Categories
CSS HTML JavaScript

How a web browser builds a website

If you want to learn how to build websites, program in JavaScript, become a front end web developer or are just genuinely curious about how websites work  —  you need to understand how a web browser (browser) builds a website.

This post will help you do just that.

Have you ever read something online? I’m willing to bet you have. Was it a news article or a long-form travel story? A Wikipedia article or maybe a serialized choose your own adventure Harry Potter fan fiction? Perhaps it was this very blog post?

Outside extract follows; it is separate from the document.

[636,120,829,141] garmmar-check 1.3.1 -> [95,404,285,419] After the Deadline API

Regardless, do you remember when it was written and what it was about? Do you remember how it looked and who wrote it? Or, better yet, can you tell me what wrote it?

That’s right, what.

Not sure? Here’s a hint: when you look at a blog post, news article, or any written content on your browser you are looking at the end result of a set of precisely followed instructions. These instructions tell your browser how to build, present and interact with the content on your screen. So, in answer to the question, your browser is the what. The who, I’ll leave to you.

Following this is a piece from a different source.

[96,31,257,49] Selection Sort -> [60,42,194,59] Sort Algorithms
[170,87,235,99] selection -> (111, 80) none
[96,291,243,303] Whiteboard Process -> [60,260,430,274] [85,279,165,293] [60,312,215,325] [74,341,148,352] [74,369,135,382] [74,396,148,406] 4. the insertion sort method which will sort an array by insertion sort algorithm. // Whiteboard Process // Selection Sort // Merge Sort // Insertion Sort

The how? The precisely followed instructions!

These instructions come in three flavours: HTML, CSS and JavaScript, each of which contains directions that your browser follows to build a webpage. Coincidentally, someone who specializes in the three aforementioned technologies is called a front end developer or a web developer (I guess I didn’t leave the who to you after all).

Let’s take this one step further by using an analogy.

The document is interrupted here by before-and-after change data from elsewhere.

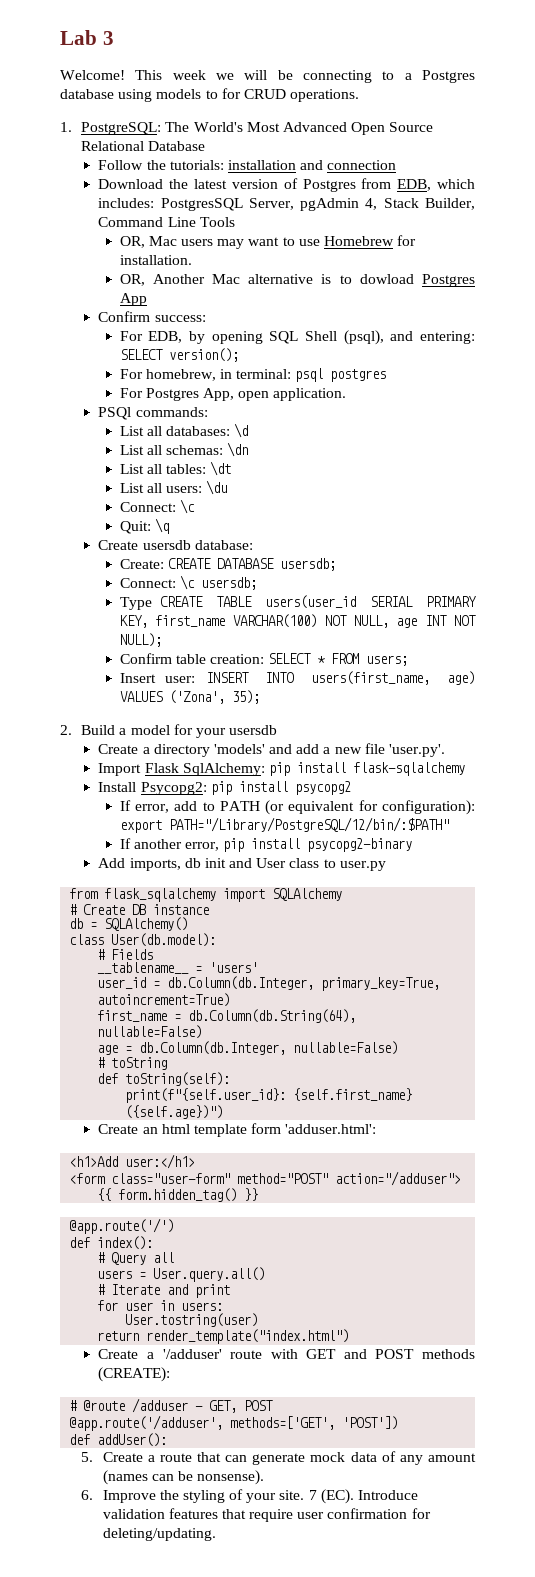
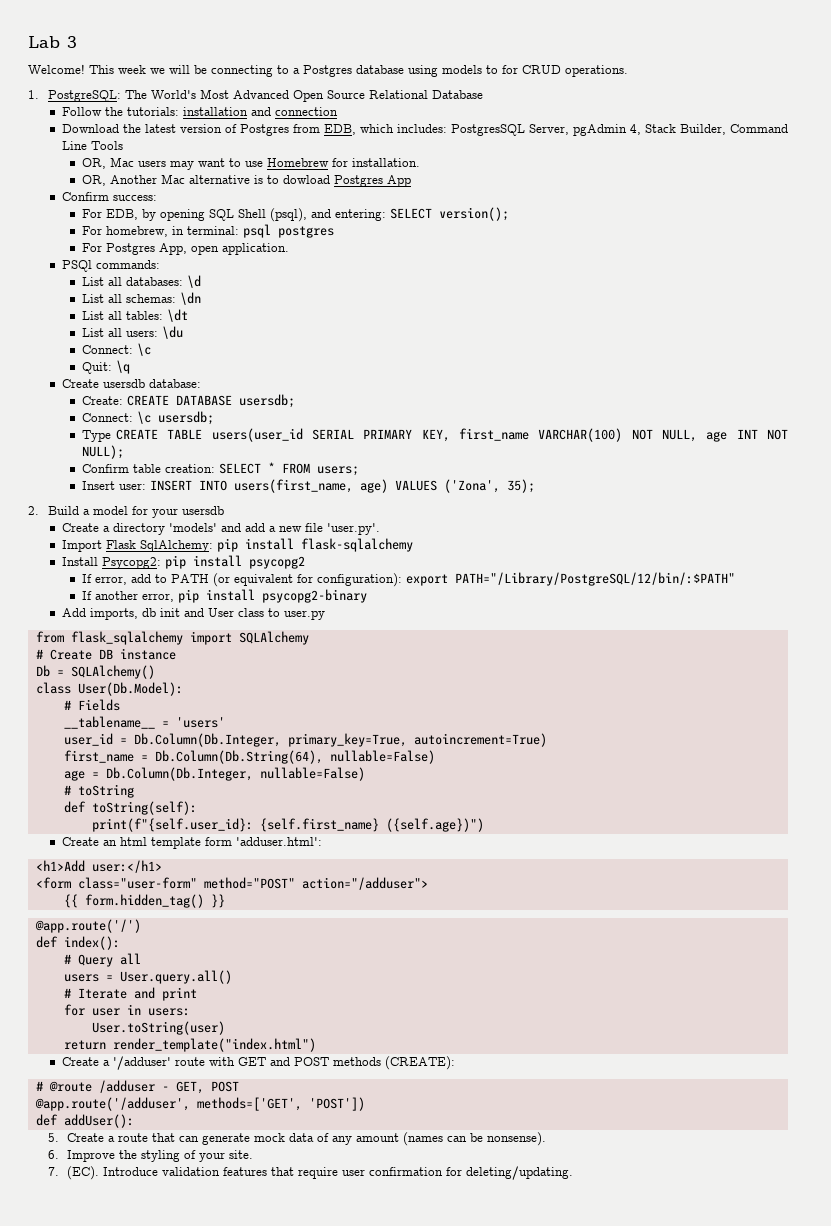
[69,918,84,929] db -> [35,665,50,677] Db
[111,933,217,947] User(db.model): -> [77,682,183,696] User(Db.Model):
[167,976,315,990] db.Column(db.Integer, -> [133,733,281,747] Db.Column(Db.Integer,
[188,1009,357,1023] db.Column(db.String(64), -> [154,750,323,764] Db.Column(Db.String(64),
[139,1041,287,1055] db.Column(db.Integer, -> [105,767,253,781] Db.Column(Db.Integer,
[125,1313,259,1327] User.tostring(user) -> [91,1021,225,1035] User.toString(user)
[308,1490,317,1500] 7 -> [47,1167,59,1176] // 7.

Imagine for a moment that your browser is a construction worker who needs to build a house. The house, in this case, is a website, and HTML, CSS and JavaScript are the blueprints for different parts of the house: the architecture, the style and the interactivity.

HTML (hypertext markup language)

This is the architecture of your house — it tells your browser how to organize the content on the page and what that content is.

It also tells your browser where it can find the other resources necessary to finish building the page, specifically the location of the CSS and JavaScript files. 

HTML is the first thing a browser reads when building a website and while it has has a specific initial structure, this structure can be expanded, reduced or transformed by CSS and JavaScript, in the same way you can add rooms, remove them or transform them on a blueprint. A kitchen can become a living room after all — especially on a blueprint.

HTML tells your browser the semantic meaning of the content on your website. This is similar to a legend on a map. Without this legend, your browser would not be able to distinguish the difference between content types on your web page (paragraphs, lists, titles, etc.). Consequentially, without this legend, your brows would not be able to correctly assign the styles and behaviours that distinguish one content type from another. You don’t want your lists displaying as paragraphs, do you?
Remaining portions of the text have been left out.